Baia's ringlets are the perfect shape to catch up the little bits of crispy sausage in this classic marinara pasta. Topped with parmigiano, the red sauce thickens into cheesy, tomato-y bliss. Makes 3 servings.
16 oz Baia spinners (or your favorite short pasta)
1 jar marinara sauce
12 oz sweet Italian sausage, bulk or removed from casing
2-3 cloves garlic, roughly chopped
You probably have:
Salt & pepper
Step 1: Fill a large pot with water and set it to boil. In a large saucepan, heat a glug of olive oil with a bit of salt and pepper. Sauté sausage and garlic for about 5 minutes or until sausage is cooked through, breaking the sausage into smaller chunks with the back of a spoon or spatula.
Step 2: When the water comes to a boil, add pasta and cook according to package directions. While pasta cooks, pour marinara sauce in with the sausage and let it heat through.

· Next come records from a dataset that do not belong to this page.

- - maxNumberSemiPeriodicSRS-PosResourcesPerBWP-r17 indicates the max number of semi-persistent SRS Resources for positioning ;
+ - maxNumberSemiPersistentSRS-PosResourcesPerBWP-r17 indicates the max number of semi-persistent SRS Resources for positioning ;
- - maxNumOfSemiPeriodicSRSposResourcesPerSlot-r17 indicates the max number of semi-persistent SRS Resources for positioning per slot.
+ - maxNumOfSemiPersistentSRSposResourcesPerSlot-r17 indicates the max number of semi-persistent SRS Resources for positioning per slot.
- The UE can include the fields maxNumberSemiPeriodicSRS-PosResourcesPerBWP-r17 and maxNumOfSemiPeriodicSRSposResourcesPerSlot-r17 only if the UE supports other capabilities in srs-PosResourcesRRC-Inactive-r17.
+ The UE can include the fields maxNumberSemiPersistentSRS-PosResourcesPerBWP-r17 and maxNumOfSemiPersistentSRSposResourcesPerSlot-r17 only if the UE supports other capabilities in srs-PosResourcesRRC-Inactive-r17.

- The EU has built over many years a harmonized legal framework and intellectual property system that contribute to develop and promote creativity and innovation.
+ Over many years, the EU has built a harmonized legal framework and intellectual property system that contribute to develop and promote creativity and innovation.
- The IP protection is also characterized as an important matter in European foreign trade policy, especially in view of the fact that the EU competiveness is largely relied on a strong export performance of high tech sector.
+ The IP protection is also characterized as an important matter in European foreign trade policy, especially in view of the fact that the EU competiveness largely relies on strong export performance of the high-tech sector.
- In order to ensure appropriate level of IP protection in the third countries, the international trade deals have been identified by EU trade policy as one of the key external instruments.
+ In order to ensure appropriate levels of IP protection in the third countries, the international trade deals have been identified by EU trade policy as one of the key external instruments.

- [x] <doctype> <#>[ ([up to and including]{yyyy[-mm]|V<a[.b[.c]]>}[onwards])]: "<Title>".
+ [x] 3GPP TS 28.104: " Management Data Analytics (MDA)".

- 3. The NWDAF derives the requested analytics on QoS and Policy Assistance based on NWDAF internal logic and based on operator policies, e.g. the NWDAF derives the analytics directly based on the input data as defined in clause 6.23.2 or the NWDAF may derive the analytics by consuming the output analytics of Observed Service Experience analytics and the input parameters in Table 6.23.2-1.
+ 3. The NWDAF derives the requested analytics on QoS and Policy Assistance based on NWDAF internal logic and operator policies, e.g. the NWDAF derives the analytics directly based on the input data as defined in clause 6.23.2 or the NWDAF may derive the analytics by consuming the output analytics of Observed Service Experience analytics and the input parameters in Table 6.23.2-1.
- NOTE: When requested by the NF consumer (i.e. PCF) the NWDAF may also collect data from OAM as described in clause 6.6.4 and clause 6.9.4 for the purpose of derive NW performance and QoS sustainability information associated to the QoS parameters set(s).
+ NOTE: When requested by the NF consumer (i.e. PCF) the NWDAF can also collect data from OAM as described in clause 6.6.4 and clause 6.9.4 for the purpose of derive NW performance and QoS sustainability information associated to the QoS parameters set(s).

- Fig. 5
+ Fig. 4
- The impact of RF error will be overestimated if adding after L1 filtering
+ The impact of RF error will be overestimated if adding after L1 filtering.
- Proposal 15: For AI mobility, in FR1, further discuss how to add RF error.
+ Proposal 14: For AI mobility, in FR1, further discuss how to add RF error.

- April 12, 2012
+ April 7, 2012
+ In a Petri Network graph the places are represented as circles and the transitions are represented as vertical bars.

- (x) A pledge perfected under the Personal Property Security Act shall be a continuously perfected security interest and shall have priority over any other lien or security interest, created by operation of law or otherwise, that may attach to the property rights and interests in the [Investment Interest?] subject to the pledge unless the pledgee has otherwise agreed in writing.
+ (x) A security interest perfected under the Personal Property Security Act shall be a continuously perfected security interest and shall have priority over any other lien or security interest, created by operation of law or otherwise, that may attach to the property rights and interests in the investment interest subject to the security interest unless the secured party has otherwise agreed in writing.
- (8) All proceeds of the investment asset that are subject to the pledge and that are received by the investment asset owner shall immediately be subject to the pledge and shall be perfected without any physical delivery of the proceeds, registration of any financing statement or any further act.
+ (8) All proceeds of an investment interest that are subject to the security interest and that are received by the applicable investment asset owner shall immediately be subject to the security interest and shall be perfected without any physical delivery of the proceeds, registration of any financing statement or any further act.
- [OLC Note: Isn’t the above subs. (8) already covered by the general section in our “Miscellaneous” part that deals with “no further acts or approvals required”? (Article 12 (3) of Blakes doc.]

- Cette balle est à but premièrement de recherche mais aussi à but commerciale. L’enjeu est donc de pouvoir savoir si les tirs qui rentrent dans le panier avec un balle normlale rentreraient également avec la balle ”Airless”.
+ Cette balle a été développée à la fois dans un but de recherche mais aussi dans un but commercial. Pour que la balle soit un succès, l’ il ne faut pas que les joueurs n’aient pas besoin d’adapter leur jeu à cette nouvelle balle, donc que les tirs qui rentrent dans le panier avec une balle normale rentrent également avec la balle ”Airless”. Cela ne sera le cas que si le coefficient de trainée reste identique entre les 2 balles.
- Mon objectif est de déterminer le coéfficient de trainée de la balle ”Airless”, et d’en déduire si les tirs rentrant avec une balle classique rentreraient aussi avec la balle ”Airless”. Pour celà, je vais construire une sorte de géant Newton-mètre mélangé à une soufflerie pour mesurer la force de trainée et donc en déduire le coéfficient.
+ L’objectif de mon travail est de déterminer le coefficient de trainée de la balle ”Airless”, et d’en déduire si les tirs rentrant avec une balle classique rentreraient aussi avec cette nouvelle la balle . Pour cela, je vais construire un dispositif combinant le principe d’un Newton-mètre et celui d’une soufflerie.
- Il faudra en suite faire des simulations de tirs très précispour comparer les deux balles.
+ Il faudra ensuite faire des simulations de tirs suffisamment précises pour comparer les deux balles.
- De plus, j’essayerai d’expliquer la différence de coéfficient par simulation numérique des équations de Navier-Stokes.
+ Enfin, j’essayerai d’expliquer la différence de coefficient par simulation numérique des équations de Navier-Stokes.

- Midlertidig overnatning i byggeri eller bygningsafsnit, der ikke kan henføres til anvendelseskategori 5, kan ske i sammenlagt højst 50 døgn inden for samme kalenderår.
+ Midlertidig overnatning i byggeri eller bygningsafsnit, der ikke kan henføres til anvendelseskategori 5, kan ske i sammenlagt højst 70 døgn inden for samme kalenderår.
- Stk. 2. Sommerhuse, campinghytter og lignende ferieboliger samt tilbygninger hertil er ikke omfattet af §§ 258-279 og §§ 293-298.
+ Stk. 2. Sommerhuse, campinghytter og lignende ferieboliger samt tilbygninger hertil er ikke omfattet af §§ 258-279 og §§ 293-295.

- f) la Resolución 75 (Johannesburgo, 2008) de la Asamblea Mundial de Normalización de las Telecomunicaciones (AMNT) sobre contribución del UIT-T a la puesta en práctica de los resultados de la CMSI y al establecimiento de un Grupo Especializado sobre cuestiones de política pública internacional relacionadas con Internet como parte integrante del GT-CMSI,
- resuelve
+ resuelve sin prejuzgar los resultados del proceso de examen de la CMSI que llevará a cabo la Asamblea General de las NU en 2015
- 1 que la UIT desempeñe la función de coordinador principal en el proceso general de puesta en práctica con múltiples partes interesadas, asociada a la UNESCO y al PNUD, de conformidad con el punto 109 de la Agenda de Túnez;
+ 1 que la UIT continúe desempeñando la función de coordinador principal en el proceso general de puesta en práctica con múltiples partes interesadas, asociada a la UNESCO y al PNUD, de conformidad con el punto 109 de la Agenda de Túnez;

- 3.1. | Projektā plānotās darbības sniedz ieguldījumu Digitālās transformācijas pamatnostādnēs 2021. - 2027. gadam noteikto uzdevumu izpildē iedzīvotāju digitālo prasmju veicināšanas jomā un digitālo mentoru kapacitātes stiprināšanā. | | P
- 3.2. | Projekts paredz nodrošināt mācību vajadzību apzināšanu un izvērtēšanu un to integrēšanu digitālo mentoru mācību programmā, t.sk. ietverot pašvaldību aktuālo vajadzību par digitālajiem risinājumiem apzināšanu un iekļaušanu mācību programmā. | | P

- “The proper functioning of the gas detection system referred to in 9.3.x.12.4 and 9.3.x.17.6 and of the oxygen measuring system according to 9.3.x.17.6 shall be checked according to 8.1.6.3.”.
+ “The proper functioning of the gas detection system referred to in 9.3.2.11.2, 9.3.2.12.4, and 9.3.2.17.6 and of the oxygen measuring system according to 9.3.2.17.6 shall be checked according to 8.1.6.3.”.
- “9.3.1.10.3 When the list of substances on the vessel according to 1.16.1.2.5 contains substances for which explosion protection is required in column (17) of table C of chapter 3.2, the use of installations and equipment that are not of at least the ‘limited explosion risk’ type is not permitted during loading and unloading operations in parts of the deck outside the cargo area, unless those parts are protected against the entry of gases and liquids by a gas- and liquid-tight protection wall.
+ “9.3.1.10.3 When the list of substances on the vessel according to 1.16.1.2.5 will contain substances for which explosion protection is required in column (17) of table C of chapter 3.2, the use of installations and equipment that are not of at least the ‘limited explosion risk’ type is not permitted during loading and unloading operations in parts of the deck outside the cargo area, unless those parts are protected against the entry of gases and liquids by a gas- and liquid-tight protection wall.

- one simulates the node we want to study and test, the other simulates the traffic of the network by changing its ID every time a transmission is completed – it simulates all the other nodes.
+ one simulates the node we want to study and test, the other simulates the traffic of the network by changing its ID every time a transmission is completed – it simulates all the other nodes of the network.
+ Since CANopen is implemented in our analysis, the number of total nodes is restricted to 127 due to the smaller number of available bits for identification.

Step 3: Once the pasta is al dente, strain it and add it to the saucepan. Toss together and serve generously topped with parmigiano.
Contains: milk, wheat.
Sausage may arrive frozen. Thaw overnight in the refrigerator, or for same-day use, place the sealed package in a bowl of cool water and change out the water every 15 or 20 minutes until the sausage is thawed, usually in about an hour.